Published online by Cambridge University Press: 02 September 2010
Sixty Large White d♂ × (Large White ♂ × Landrace ♀) pre-pubertal gilts were allocated at random to one of five treatments. Treatment consisted of a combination of three factors to induce puberty and maintain cyclicity: the administration of exogenous oestradiol benzoate (OB), the application of an orally active synthetic progestagen, allyl-trenbolone (AT), and exposure to mature boars. Treatment A gilts were given OB at 160 days of age (15 μg/kg body weight). This was followed by the administration of 20 mg/day of AT from 166 days of age for 18 days. These gilts were also allowed exposure to a mature boar for 30 min/day from 160 days of age until they were mated. Treatment B gilts were given OB at 160 days of age and were allowed boar exposure from 160 days of age but were not given AT. Treatment C gilts were given OB and AT but were not allowed exposure to a mature boar. Treatment D gilts were not given OB at the beginning of the experiment but were given AT for 18 days from 166 days of age and were allowed boar exposure. Treatment E gilts were not given any exogenous hormones but were allowed boar exposure from 160 days of age. The dose of OB was split equally into three bolus injections given on consecutive days beginning at 160 days of age. All gilts were mated twice during the first 2 days of their second oestrous period, and were slaughtered at either 25 days post coitum or at 220 days for anoestrous gilts.

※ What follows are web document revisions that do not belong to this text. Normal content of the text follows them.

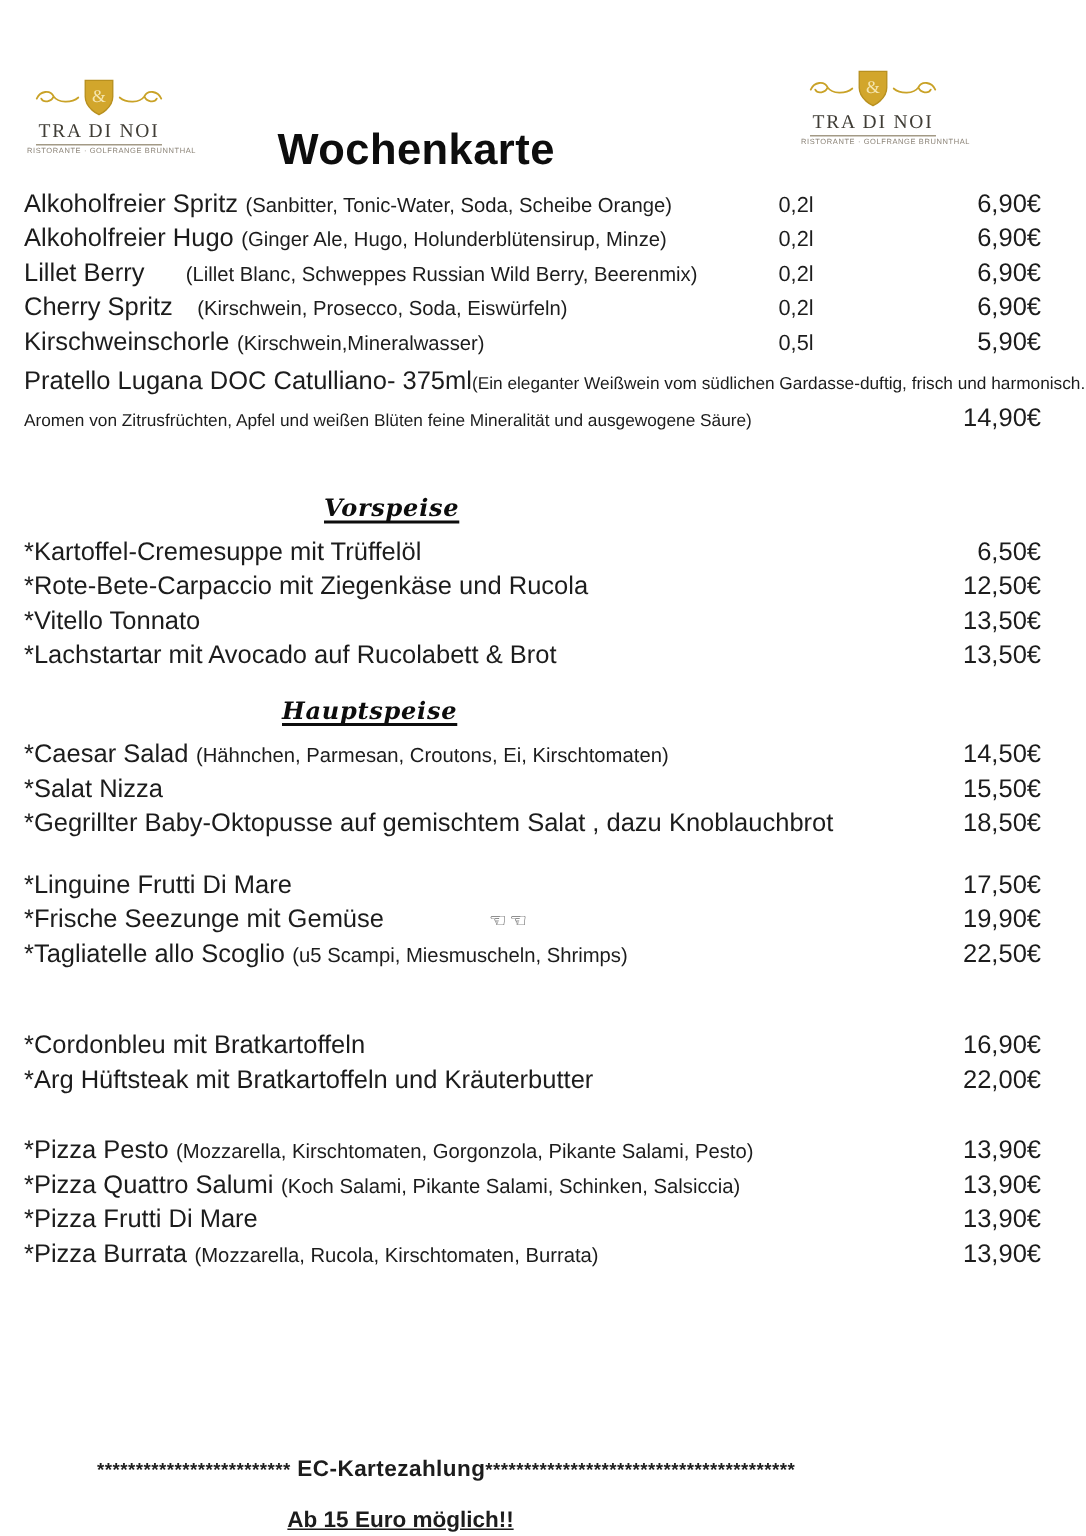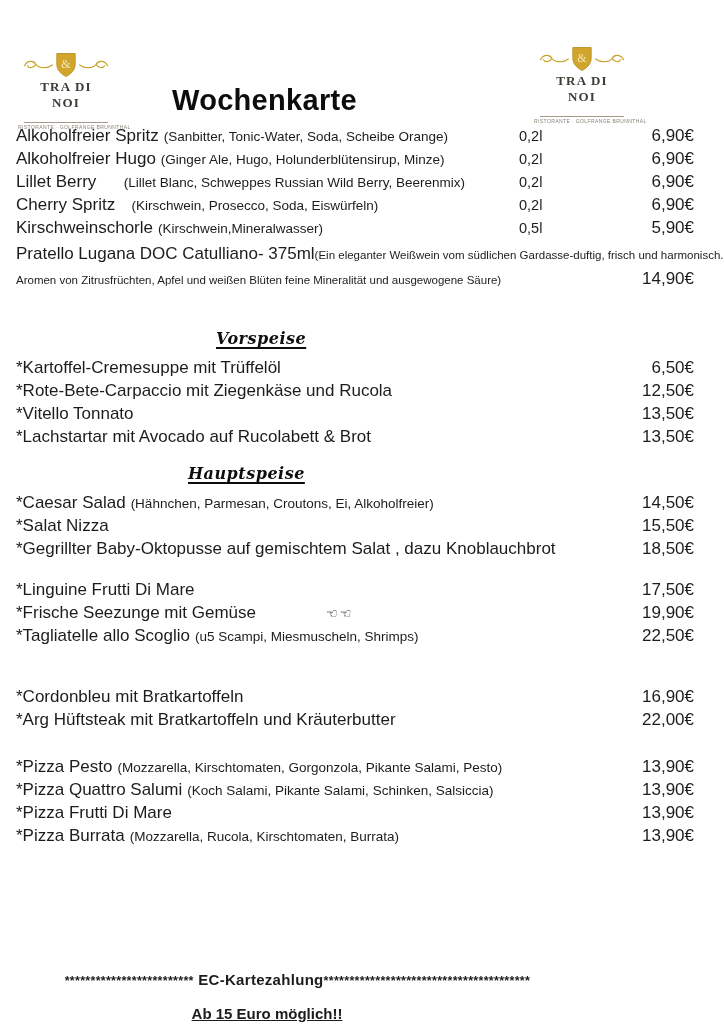--- a/index.html
+++ b/index.html
@@ -20,9 +20,9 @@
   .logo-right{left:518px;top:46px;}
   .logo-top{display:flex;align-items:center;justify-content:center;gap:2px;height:26px;}
   .logo-name{
-    font-family:"Liberation Serif",serif;font-size:13px;font-weight:700;
+    font-family:"Liberation Serif",serif;font-size:13px;font-weight:400;
     letter-spacing:1.2px;color:#3f3c35;border-bottom:1px solid #a39a86;
-    padding-bottom:11px;margin:1px 6px 0 6px;
+    padding-bottom:1px;margin:1px 6px 0 6px;
   }
   .logo-tagline{font-size:5px;color:#8a8276;letter-spacing:.4px;margin-top:1px;white-space:nowrap;}
   .page-title{

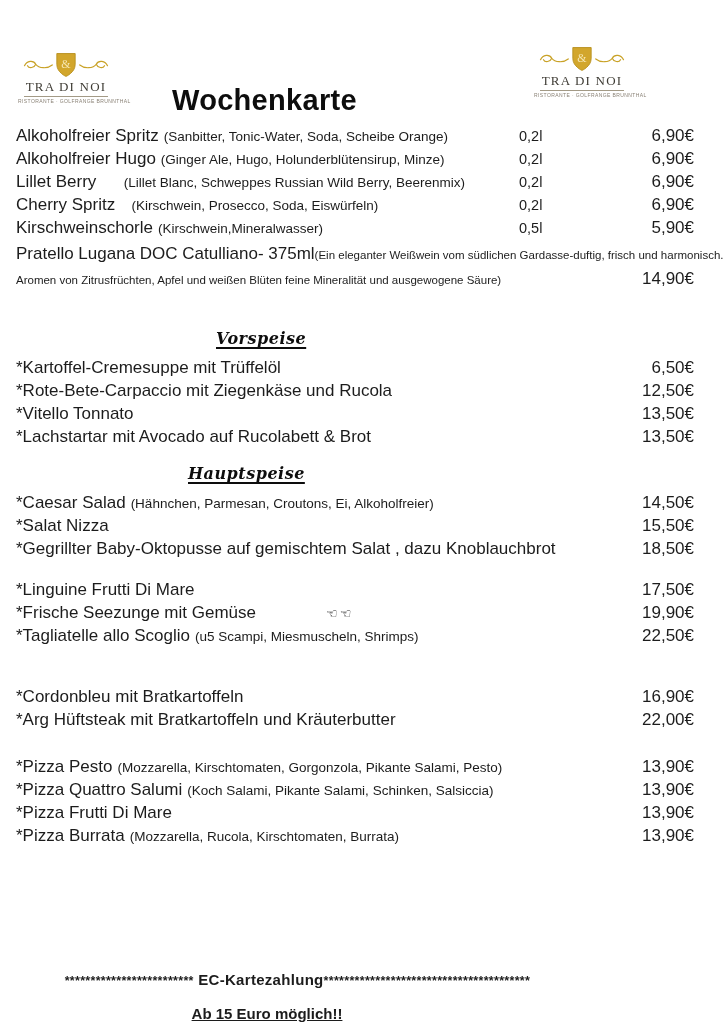--- a/index.html
+++ b/index.html
@@ -26,7 +26,7 @@
   }
   .logo-tagline{font-size:5px;color:#8a8276;letter-spacing:.4px;margin-top:1px;white-space:nowrap;}
   .page-title{
-    position:absolute;left:156px;top:84px;
+    position:absolute;left:169px;top:84px;
     font-size:29px;font-weight:700;letter-spacing:.3px;color:#0d0d0d;
   }
   

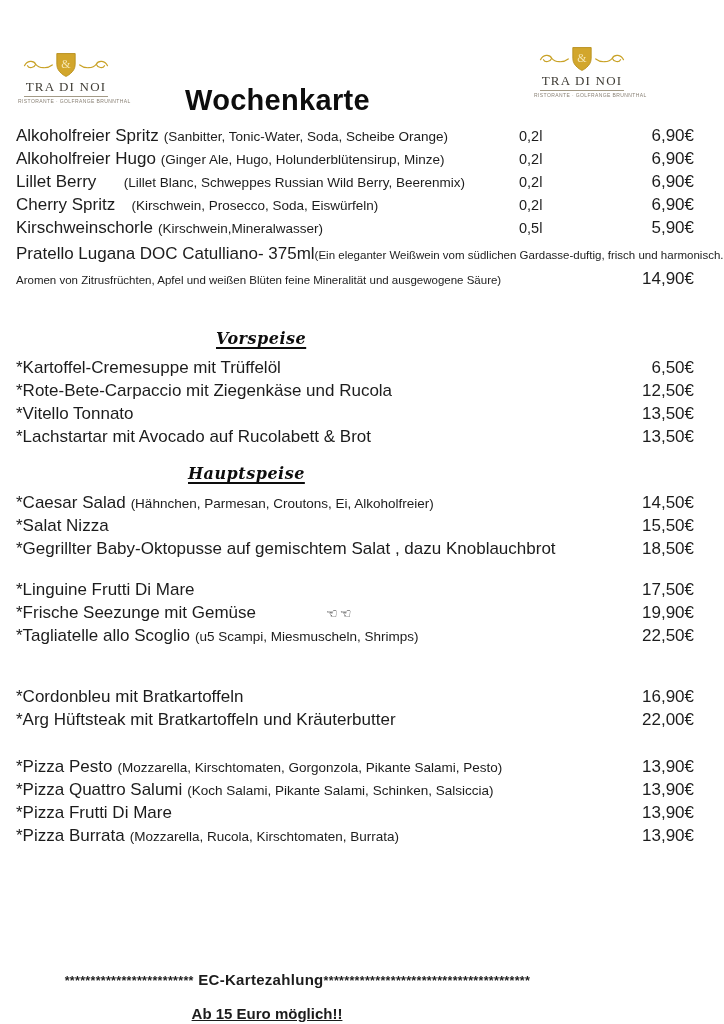--- a/index.html
+++ b/index.html
@@ -154,7 +154,7 @@
     
     <div>
       <div class="row">
-        <span class="iname">*Caesar Salad</span><span class="idesc">(Hähnchen, Parmesan, Croutons, Ei, Alkoholfreier)</span><span class="spacer"></span><span class="iprice">14,50€</span>
+        <span class="iname">*Caesar Salad</span><span class="idesc">(Hähnchen, Parmesan, Croutons, Ei, Kirschtomaten)</span><span class="spacer"></span><span class="iprice">14,50€</span>
       </div>
       <div class="row">
         <span class="iname">*Salat Nizza</span><span class="spacer"></span><span class="iprice">15,50€</span>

The percentages of OB-treated gilts with normal oestrous cycles (oestrous cycles of between 15 and 30 days from one oestrus to the next) were: 91·7%(11/12), 45·5%(5/ll) and 58·3%(7·12) for gilts in treatments A, B and C respectively (P < 0·05). The OB-treated gilts (treatments A, B and C) attained puberty at a significantly younger age than did the control gilts in treatment E (F < 0·05). No significant differences were found in ovulation rate and the percentage embryo survival between treatments.
The results demonstrate that the combination of AT and boar exposure was an effective means of maintaining oestrous cycles in OB-treated gilts.